WHAT YOU HAVE TO DO =
Please return only the lines from the one holding "(247, 799) none" through the one holding "[102,1051,163,1062] azure ad", exactly as they appear in the records below, both ends included.
[[ DATA EXTRACT open ]]
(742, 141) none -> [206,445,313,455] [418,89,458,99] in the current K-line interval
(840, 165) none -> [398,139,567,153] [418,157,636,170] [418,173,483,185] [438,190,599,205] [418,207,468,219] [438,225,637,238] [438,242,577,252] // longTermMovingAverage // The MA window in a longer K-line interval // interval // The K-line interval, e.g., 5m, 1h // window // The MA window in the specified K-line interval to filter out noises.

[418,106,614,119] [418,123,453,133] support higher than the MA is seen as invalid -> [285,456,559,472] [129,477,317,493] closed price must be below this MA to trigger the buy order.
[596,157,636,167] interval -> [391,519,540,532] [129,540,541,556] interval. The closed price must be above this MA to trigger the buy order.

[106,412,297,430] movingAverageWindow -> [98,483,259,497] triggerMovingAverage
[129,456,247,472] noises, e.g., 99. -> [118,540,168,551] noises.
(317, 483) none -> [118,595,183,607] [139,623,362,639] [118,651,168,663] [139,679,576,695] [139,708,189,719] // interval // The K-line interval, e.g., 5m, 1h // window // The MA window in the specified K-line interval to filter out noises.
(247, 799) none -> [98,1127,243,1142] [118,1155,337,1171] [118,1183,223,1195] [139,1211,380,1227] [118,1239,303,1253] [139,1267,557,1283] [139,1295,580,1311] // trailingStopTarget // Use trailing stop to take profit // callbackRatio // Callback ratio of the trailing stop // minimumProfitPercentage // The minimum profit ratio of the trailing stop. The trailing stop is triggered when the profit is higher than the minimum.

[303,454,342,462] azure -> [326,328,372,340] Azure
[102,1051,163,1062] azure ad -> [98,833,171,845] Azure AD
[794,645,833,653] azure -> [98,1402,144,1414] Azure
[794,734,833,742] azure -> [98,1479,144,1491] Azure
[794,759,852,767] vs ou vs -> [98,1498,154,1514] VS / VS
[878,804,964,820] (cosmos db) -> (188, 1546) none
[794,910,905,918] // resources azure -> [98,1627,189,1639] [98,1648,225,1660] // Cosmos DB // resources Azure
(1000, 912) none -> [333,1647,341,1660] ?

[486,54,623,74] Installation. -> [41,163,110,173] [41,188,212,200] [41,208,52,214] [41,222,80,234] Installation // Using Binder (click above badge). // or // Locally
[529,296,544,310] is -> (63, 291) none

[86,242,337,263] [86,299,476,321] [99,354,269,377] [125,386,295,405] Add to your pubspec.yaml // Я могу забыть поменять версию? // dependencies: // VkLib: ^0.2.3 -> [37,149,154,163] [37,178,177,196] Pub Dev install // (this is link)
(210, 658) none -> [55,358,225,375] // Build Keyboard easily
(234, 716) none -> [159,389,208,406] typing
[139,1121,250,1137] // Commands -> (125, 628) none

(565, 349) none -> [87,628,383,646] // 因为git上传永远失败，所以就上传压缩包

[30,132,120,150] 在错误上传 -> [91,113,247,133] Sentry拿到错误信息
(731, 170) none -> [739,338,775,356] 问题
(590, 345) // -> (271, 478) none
[[ DATA EXTRACT closed ]]
TASK SOLUTION =
(247, 799) none -> [98,1127,243,1142] [118,1155,337,1171] [118,1183,223,1195] [139,1211,380,1227] [118,1239,303,1253] [139,1267,557,1283] [139,1295,580,1311] // trailingStopTarget // Use trailing stop to take profit // callbackRatio // Callback ratio of the trailing stop // minimumProfitPercentage // The minimum profit ratio of the trailing stop. The trailing stop is triggered when the profit is higher than the minimum.

[303,454,342,462] azure -> [326,328,372,340] Azure
[102,1051,163,1062] azure ad -> [98,833,171,845] Azure AD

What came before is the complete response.